How To Choose The Right Memory

Different types and approaches can have a big impact on cost, power, bandwidth and latency.

popularity

When it comes to designing memory, there is no such thing as one size fits all. And given the long list of memory types and usage scenarios, system architects must be absolutely clear on the system requirements for their application.

A first decision is whether or not to put the memory on the logic die as part of the SoC, or keep it as off-chip memory.

“The tradeoff between latency and throughput is critical, and the cost of power is monstrous,” said Patrick Soheili, vice president of business and corporate development at eSilicon. “Every time you move from one plane to another, it’s a factor of 100X. That applies to on-chip versus off-chip memory, as well. If you can connect it all together one one chip, that’s always the best.”

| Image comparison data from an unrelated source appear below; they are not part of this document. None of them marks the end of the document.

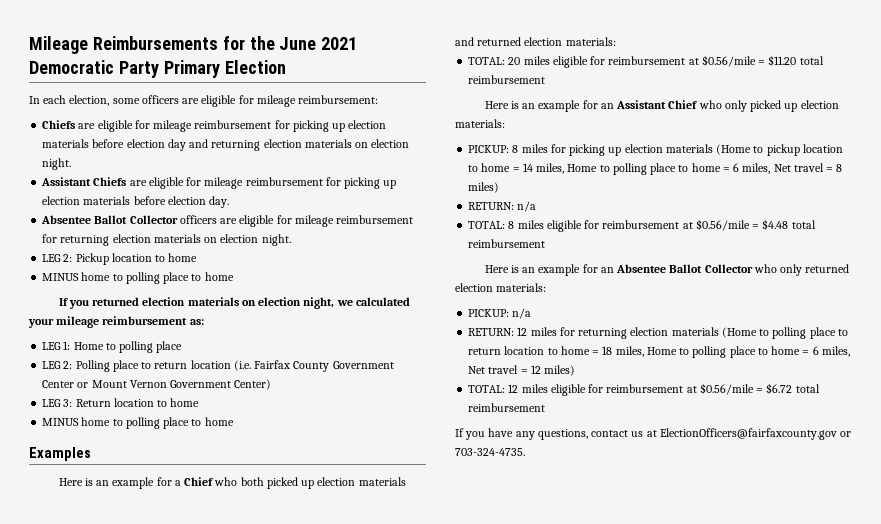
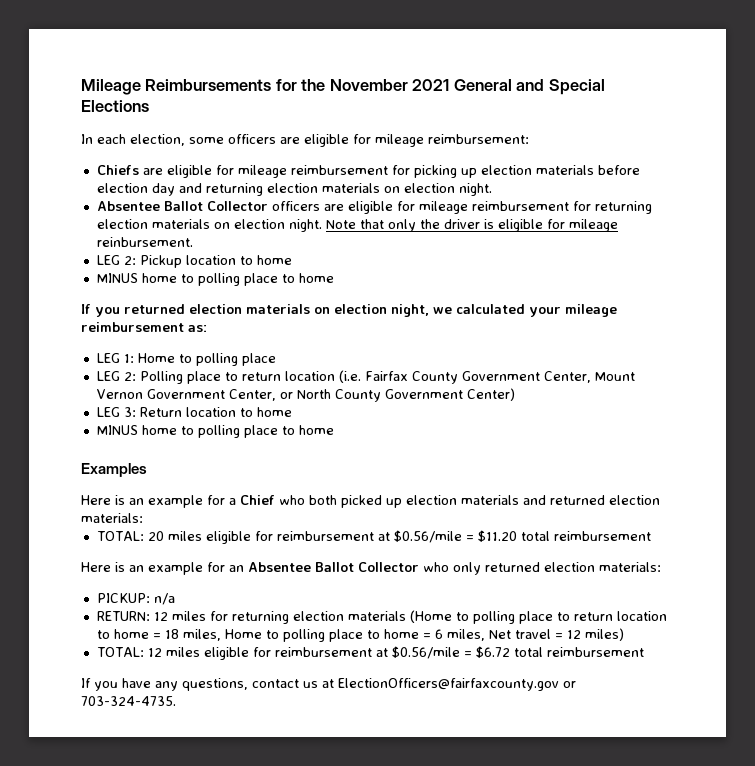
- Mileage Reimbursements for the June 2021 Democratic Party Primary Election
+ Mileage Reimbursements for the November 2021 General and Special Elections
- Assistant Chiefs are eligible for mileage reimbursement for picking up election materials before election day.
+ Note that only the driver is eligible for mileage reinbursement.
- LEG 2: Polling place to return location (i.e. Fairfax County Government Center or Mount Vernon Government Center)
+ LEG 2: Polling place to return location (i.e. Fairfax County Government Center, Mount Vernon Government Center, or North County Government Center)
- Here is an example for an Assistant Chief who only picked up election materials:
- PICKUP: 8 miles for picking up election materials (Home to pickup location to home = 14 miles, Home to polling place to home = 6 miles, Net travel = 8 miles)
- RETURN: n/a
- TOTAL: 8 miles eligible for reimbursement at $0.56/mile = $4.48 total reimbursement

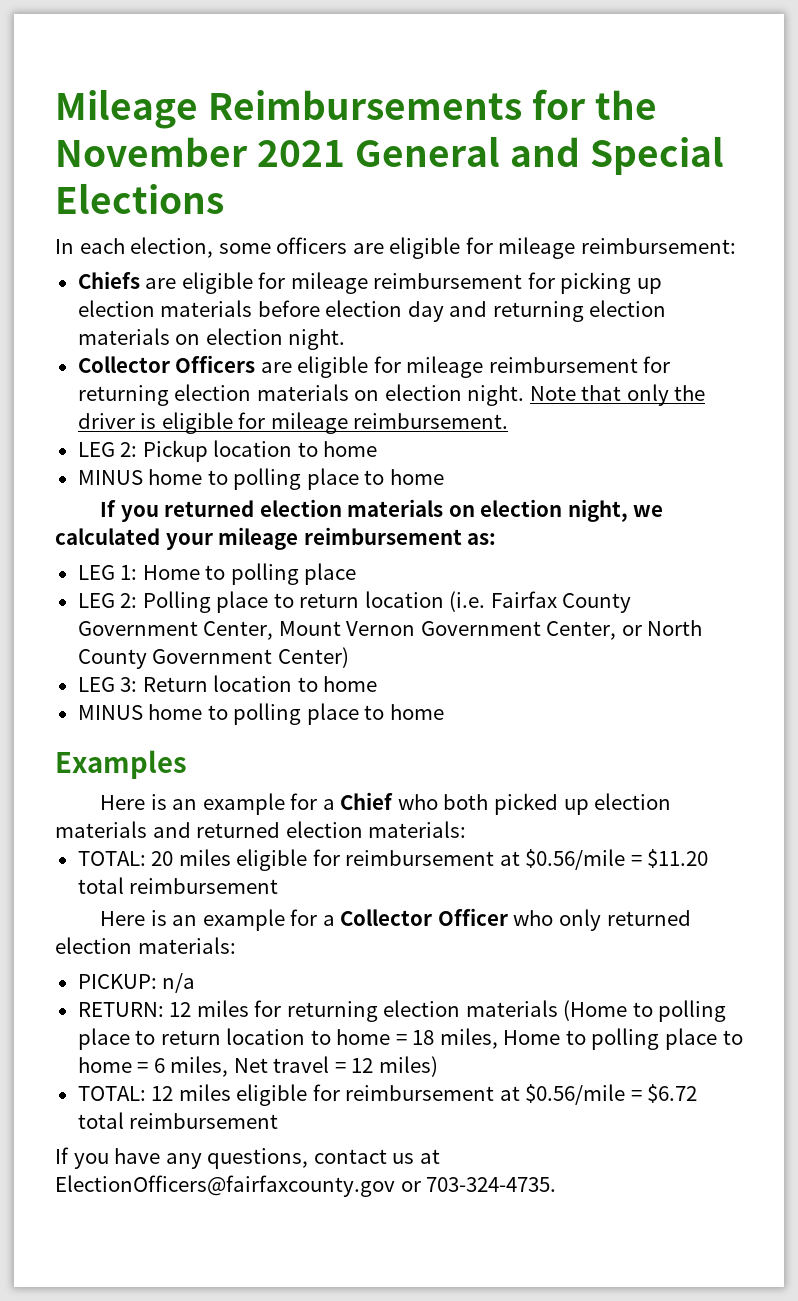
- Absentee Ballot Collector officers are eligible for mileage reimbursement for returning election materials on election night.
+ Collector Officers are eligible for mileage reimbursement for returning election materials on election night.
- Note that only the driver is eligible for mileage reinbursement.
+ Note that only the driver is eligible for mileage reimbursement.
- Here is an example for an Absentee Ballot Collector who only returned election materials:
+ Here is an example for a Collector Officer who only returned election materials:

For that reason and others, the first choice of chipmakers is to put as much RAM or flash on the logic die. But in most cases, it’s not enough. Even microcontrollers, which in the past were defined as processing elements with on-chip memory, have begun adding off-chip supplemental memory for higher-end applications.

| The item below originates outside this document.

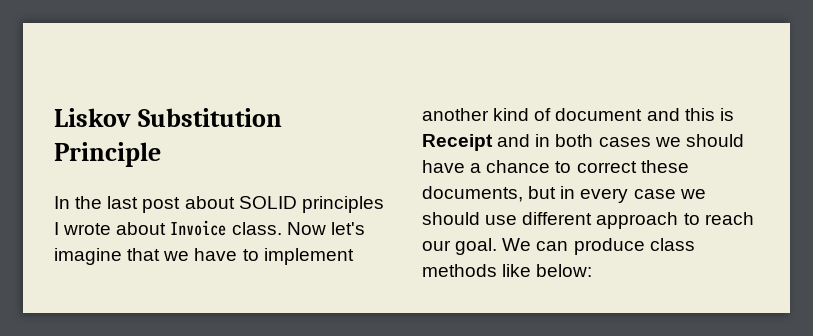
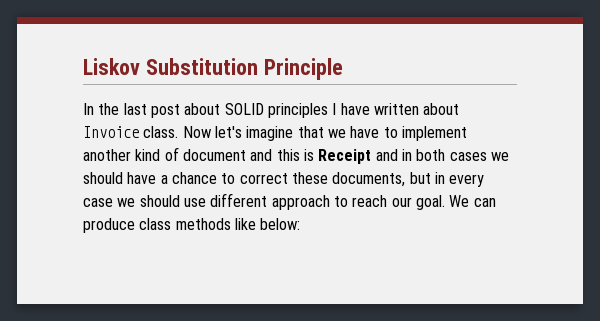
- In the last post about SOLID principles I wrote about Invoice class.
+ In the last post about SOLID principles I have written about Invoice class.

“When the size of memory on the logic die exceeds what can be produced economically, then off-chip memory is the obvious choice,” observed Marc Greenberg, group director of product marketing for DDR, HBM, flash/storage and MIPI IP at Cadence. “There’s a vibrant array of low-cost, low-power memories based on the SPI (Serial Peripheral Interface) bus of several types from several manufacturers, including memories with automotive speed grades. The SPI bus is speeding up and adding width.”

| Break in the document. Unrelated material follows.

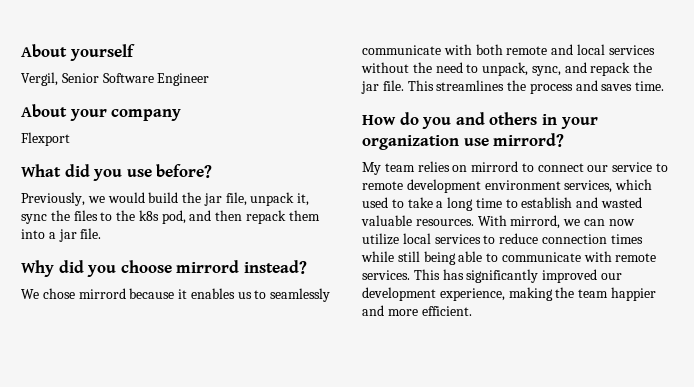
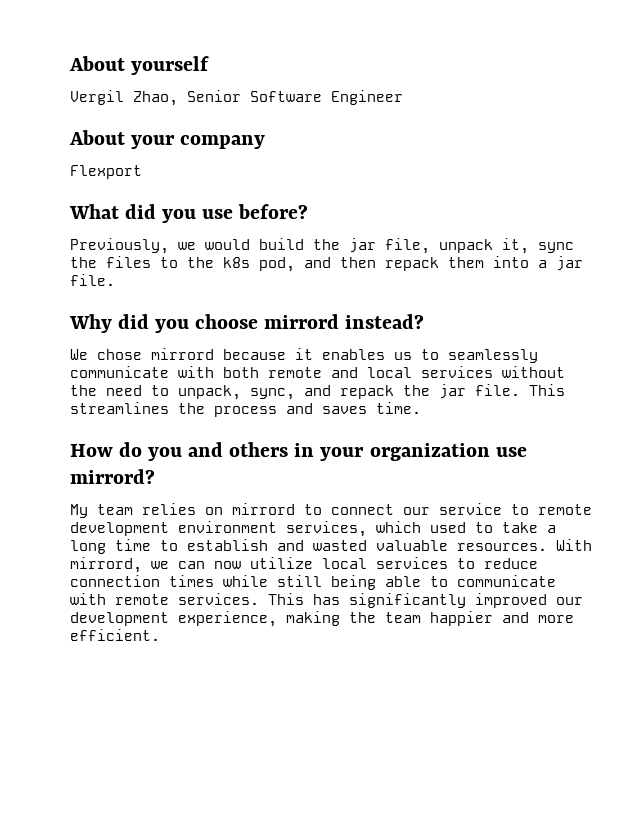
- Vergil, Senior Software Engineer
+ Vergil Zhao, Senior Software Engineer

In fact, Cadence is seeing a lot of demand for 200MHz Octal-SPI IP interfaces — both controllers and PHYs.

To better understand how people are looking at the power design for memories in automotive or other applications, it helps to take a step back and try to understand what the problem statement is in terms of the overall bandwidth for speed and power consumption in memories, noted Navraj Nandra, senior director of marketing for the DesignWare Analog and MSIP Solutions Group at Synopsys. “What’s happening in terms of the application requirements is there are people pushing the microprocessor/CPU performance, and that is requiring memory capacity and memory bandwidth. But you can’t have both at the same time even though that’s what the applications demand.”

The critical tradeoffs in memory are bandwidth, latency, power consumption, capacity and cost. Engineers sometimes forget about the cost part, but it drives a lot of decision points of implementation, Nandra said.

The capacity versus the speed of the memories must be considered, and each type of memory has different trade-offs. For example, if the application is driven by speed or bandwidth gigabits per second, then HBM may be the way to go because it has much higher bandwidth per pin than a DDR memory. If the application is dominated by capacity issues, such as how many gigabytes of storage can be accommodated on the memory interface, then DDR may be a better option.

“DDR gives the capacity and HBM gives the bandwidth,” Nandra said. “If the question is about power consumption, it’s better with something like a low power DDR compared to say HBM or GDDR. With GDDR or HBM you get performance. With DDR and LPDDR you really get power savings.”

Embedded memory
If the memory is embedded as part of an SoC, there are a number of architectural considerations.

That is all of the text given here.